Records excerpted from a collection
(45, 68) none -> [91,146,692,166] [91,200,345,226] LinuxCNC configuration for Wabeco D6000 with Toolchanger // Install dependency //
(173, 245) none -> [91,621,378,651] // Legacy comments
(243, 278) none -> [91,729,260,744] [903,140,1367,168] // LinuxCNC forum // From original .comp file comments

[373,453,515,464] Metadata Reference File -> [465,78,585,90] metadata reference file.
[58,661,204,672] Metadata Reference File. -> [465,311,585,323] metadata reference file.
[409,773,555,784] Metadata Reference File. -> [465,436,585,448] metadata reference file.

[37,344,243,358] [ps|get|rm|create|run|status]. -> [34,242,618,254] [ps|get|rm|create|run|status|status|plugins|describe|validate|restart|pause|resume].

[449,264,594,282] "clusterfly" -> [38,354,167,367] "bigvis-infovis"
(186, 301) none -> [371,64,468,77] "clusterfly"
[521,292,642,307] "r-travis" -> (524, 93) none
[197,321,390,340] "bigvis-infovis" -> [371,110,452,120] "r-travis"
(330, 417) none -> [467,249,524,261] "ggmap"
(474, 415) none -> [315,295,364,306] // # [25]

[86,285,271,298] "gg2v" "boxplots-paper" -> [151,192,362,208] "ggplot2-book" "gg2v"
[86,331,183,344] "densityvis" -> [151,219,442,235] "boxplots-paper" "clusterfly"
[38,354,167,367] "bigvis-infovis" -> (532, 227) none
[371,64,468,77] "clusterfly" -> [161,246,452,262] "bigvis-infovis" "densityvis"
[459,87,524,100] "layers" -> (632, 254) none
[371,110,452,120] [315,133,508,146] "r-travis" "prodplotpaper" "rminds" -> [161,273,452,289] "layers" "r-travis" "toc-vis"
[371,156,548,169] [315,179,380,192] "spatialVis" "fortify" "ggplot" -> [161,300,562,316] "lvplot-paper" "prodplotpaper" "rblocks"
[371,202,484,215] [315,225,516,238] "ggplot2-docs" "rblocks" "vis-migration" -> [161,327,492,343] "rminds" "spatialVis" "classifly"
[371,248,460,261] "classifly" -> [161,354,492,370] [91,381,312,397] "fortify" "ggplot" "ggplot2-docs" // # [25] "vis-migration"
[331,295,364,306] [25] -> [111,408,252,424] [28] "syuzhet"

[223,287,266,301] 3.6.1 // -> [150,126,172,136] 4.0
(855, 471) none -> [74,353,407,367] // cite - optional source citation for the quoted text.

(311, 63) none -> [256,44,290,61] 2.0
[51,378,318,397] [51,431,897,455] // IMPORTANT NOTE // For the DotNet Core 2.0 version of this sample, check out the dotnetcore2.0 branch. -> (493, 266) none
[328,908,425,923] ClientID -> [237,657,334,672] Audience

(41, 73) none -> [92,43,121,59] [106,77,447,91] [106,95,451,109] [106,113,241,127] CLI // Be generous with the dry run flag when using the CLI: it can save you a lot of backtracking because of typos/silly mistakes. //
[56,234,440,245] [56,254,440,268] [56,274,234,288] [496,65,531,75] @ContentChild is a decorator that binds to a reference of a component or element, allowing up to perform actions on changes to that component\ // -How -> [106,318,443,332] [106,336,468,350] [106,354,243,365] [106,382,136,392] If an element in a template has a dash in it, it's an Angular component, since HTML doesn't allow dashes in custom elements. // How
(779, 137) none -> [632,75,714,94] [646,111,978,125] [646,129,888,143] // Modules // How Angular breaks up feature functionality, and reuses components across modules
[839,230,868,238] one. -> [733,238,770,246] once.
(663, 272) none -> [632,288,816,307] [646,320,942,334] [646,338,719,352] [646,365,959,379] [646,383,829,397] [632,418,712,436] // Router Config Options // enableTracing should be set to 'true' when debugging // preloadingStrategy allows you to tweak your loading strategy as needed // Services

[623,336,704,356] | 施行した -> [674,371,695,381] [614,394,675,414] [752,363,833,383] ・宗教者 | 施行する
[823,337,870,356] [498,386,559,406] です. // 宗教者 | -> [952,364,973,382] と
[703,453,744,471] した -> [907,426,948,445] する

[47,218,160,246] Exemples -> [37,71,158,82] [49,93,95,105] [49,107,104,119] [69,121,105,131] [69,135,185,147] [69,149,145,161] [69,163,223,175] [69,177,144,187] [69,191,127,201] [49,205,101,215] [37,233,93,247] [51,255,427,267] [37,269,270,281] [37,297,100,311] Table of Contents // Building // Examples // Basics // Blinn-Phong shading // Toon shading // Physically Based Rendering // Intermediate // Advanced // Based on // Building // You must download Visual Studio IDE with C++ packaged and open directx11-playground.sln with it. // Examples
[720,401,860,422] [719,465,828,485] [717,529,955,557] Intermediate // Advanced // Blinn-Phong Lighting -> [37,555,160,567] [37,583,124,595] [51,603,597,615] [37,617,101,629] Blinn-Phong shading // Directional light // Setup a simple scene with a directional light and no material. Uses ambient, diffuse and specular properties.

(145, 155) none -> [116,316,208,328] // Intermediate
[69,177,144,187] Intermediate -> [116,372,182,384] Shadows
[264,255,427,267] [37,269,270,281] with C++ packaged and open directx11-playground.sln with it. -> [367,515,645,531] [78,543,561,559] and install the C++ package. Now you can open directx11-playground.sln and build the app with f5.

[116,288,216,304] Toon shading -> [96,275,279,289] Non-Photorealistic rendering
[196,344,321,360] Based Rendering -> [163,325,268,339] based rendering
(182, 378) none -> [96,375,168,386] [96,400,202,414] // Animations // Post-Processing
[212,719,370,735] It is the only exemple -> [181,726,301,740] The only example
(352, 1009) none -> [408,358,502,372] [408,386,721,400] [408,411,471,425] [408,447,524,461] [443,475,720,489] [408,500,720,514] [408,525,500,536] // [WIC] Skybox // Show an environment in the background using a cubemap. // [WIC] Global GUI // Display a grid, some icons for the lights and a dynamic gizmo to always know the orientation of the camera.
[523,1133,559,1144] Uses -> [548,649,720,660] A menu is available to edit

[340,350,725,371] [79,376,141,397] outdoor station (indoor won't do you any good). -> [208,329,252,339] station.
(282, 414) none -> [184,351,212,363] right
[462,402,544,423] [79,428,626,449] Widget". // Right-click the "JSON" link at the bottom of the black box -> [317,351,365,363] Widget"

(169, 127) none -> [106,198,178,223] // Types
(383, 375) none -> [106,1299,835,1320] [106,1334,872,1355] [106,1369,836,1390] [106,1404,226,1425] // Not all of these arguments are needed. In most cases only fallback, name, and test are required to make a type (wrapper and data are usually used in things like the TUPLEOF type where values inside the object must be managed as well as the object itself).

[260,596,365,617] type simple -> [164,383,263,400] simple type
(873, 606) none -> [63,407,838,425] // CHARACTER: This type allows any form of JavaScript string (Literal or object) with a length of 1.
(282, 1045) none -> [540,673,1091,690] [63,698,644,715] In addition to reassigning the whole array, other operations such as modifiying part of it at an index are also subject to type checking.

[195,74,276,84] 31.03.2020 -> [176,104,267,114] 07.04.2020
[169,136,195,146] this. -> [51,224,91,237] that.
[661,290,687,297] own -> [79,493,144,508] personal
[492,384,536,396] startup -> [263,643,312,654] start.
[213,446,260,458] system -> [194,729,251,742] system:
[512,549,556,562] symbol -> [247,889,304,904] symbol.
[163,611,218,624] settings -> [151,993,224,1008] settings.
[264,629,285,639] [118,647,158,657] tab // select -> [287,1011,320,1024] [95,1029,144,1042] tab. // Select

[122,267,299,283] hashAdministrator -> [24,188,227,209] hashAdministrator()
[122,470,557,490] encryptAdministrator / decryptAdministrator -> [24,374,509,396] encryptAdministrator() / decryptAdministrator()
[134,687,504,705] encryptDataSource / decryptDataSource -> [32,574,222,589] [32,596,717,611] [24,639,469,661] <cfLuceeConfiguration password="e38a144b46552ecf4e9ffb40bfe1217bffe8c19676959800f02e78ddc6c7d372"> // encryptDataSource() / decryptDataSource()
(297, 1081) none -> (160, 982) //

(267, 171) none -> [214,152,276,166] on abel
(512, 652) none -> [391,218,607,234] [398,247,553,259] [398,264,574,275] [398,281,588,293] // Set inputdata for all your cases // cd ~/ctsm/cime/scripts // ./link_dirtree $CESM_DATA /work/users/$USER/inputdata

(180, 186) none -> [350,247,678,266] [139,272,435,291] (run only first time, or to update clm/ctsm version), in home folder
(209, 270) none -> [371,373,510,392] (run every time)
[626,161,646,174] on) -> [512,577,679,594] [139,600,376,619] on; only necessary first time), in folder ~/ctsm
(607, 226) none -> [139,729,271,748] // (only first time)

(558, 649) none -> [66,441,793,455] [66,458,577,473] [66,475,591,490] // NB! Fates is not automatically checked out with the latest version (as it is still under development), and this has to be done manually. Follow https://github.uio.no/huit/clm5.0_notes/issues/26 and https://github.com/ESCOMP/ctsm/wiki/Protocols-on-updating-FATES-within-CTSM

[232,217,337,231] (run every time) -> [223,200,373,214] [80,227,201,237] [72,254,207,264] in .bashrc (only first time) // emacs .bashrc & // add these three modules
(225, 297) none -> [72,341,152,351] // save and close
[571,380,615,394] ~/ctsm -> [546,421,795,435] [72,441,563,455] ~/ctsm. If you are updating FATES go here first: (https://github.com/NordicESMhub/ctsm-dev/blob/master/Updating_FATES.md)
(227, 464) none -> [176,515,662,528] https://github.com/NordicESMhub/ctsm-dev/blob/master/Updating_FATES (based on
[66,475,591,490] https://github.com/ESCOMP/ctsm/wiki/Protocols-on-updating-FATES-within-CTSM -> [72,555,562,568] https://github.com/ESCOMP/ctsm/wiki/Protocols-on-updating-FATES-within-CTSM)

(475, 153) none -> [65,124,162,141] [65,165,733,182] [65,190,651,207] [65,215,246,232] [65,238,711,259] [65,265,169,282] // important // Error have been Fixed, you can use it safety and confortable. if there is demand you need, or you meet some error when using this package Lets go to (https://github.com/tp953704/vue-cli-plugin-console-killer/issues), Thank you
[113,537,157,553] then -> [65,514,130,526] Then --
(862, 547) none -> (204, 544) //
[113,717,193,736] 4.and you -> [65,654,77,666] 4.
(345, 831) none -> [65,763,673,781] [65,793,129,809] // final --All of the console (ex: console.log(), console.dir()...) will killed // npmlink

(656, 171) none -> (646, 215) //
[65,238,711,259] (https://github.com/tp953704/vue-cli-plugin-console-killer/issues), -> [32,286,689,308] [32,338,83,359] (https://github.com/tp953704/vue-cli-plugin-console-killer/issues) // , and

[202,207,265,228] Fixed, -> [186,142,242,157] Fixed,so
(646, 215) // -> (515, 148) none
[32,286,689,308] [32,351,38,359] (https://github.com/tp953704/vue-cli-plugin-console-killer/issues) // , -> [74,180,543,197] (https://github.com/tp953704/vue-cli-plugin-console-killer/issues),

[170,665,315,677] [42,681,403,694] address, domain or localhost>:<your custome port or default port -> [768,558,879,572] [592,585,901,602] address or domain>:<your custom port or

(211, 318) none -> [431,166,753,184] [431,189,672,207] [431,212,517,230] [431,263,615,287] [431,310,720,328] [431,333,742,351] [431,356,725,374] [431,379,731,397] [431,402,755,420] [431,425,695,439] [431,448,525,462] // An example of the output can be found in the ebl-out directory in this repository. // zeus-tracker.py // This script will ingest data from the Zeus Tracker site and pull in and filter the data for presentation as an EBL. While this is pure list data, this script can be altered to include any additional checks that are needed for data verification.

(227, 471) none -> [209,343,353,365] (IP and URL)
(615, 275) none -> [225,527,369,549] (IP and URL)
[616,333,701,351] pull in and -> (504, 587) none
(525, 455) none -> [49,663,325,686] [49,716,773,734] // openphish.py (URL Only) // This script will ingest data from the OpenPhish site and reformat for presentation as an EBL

**Task requirements**
Reproduce exactly the lines from the beginning of the entries above up to and including the line that contains "[373,453,515,464] Metadata Reference".

**Expected answer**
(45, 68) none -> [91,146,692,166] [91,200,345,226] LinuxCNC configuration for Wabeco D6000 with Toolchanger // Install dependency //
(173, 245) none -> [91,621,378,651] // Legacy comments
(243, 278) none -> [91,729,260,744] [903,140,1367,168] // LinuxCNC forum // From original .comp file comments

[373,453,515,464] Metadata Reference File -> [465,78,585,90] metadata reference file.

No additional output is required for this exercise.